▶ [ACTION ITEM]:
Your copy should match the entries exactly, with no images carried over.

*** Opening of PROVIDED ENTRIES ***

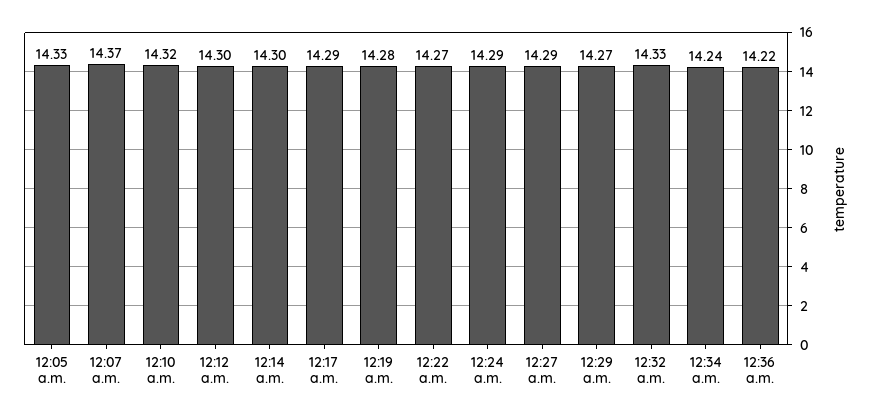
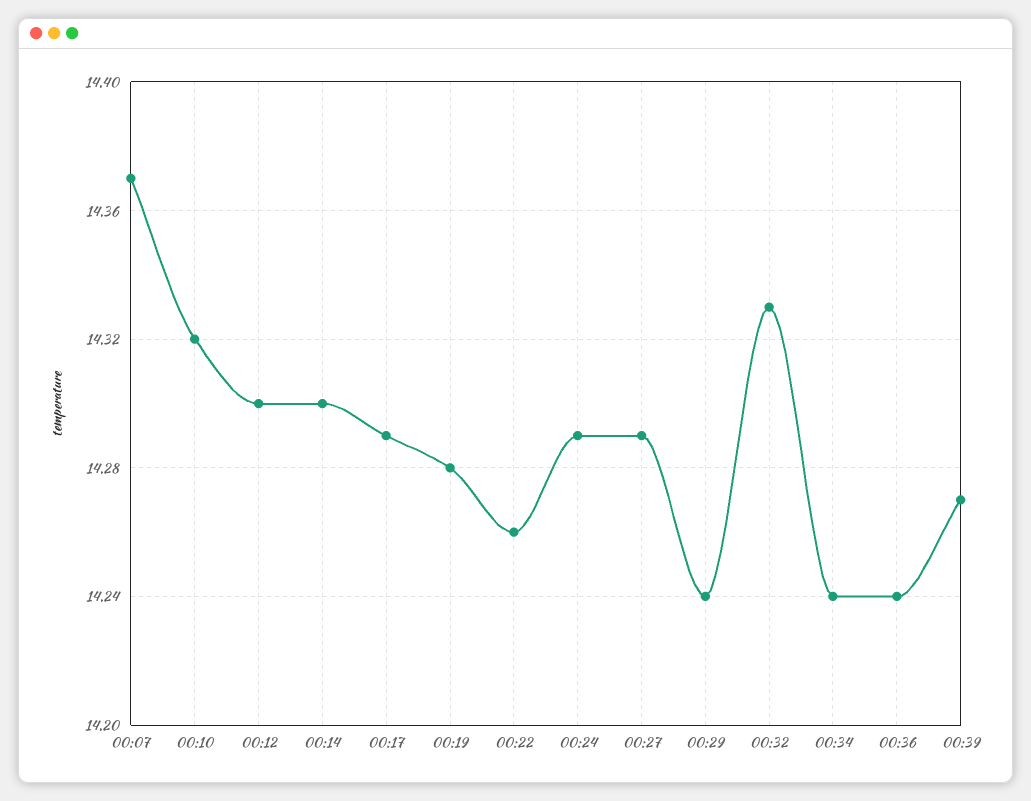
12:05 a.m.: 14.33 -> none
12:22 a.m.: 14.27 -> 14.26
12:29 a.m.: 14.27 -> 14.24
12:36 a.m.: 14.22 -> 14.24
00:39: none -> 14.27

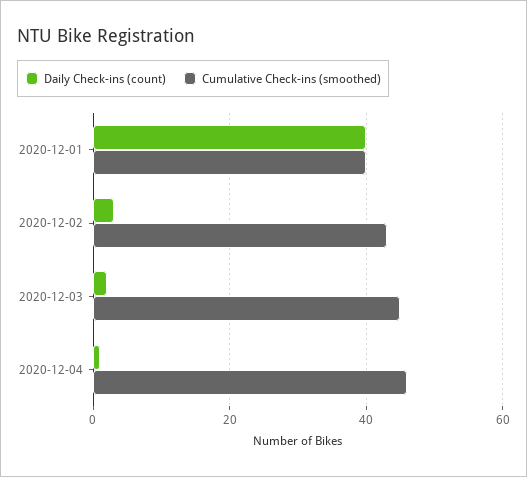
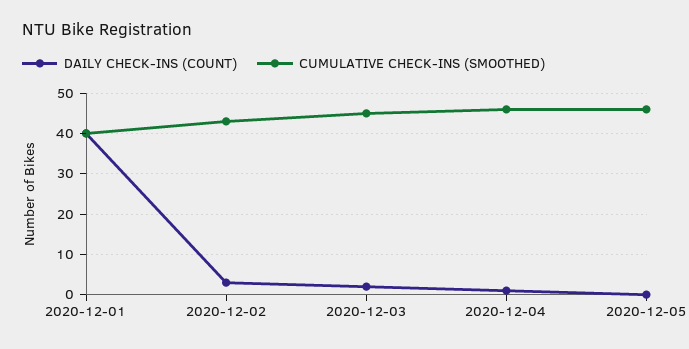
Daily Check-ins (count), 2020-12-05: none -> 0
Cumulative Check-ins (smoothed), 2020-12-05: none -> 45

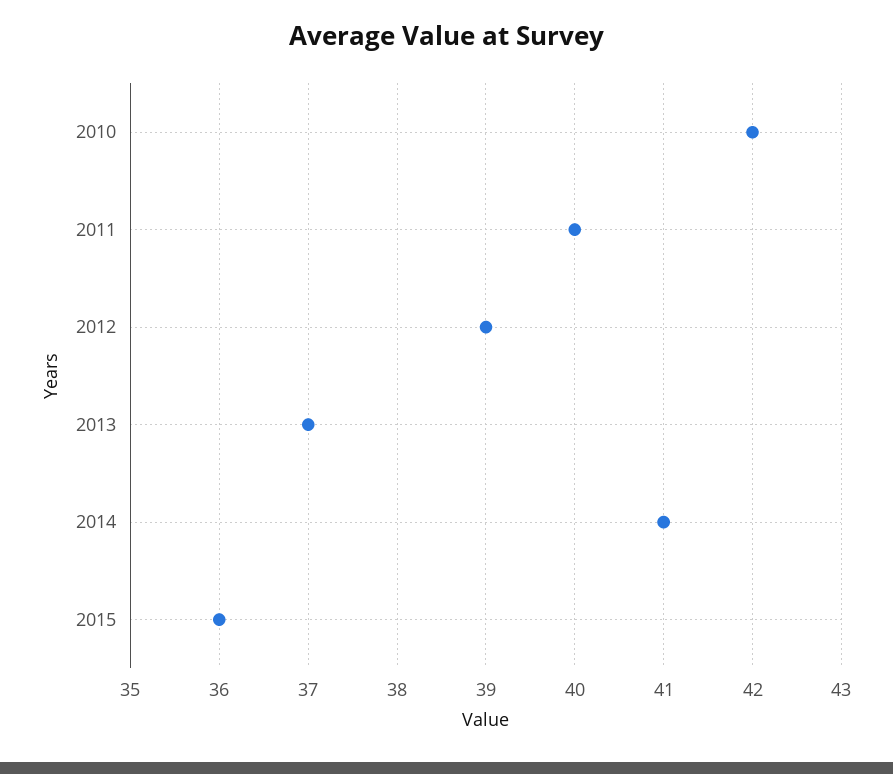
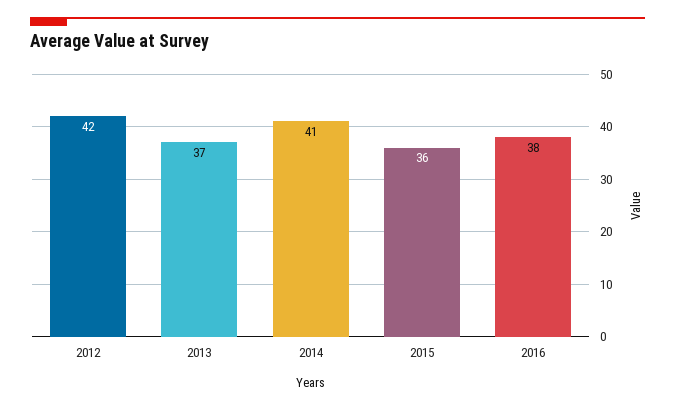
2010: 42 -> none
2011: 40 -> none
2012: 39 -> 42
2016: none -> 38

*** Close of PROVIDED ENTRIES ***

▶ [TASK ANSWER]:
12:05 a.m.: 14.33 -> none
12:22 a.m.: 14.27 -> 14.26
12:29 a.m.: 14.27 -> 14.24
12:36 a.m.: 14.22 -> 14.24
00:39: none -> 14.27

Daily Check-ins (count), 2020-12-05: none -> 0
Cumulative Check-ins (smoothed), 2020-12-05: none -> 45

2010: 42 -> none
2011: 40 -> none
2012: 39 -> 42
2016: none -> 38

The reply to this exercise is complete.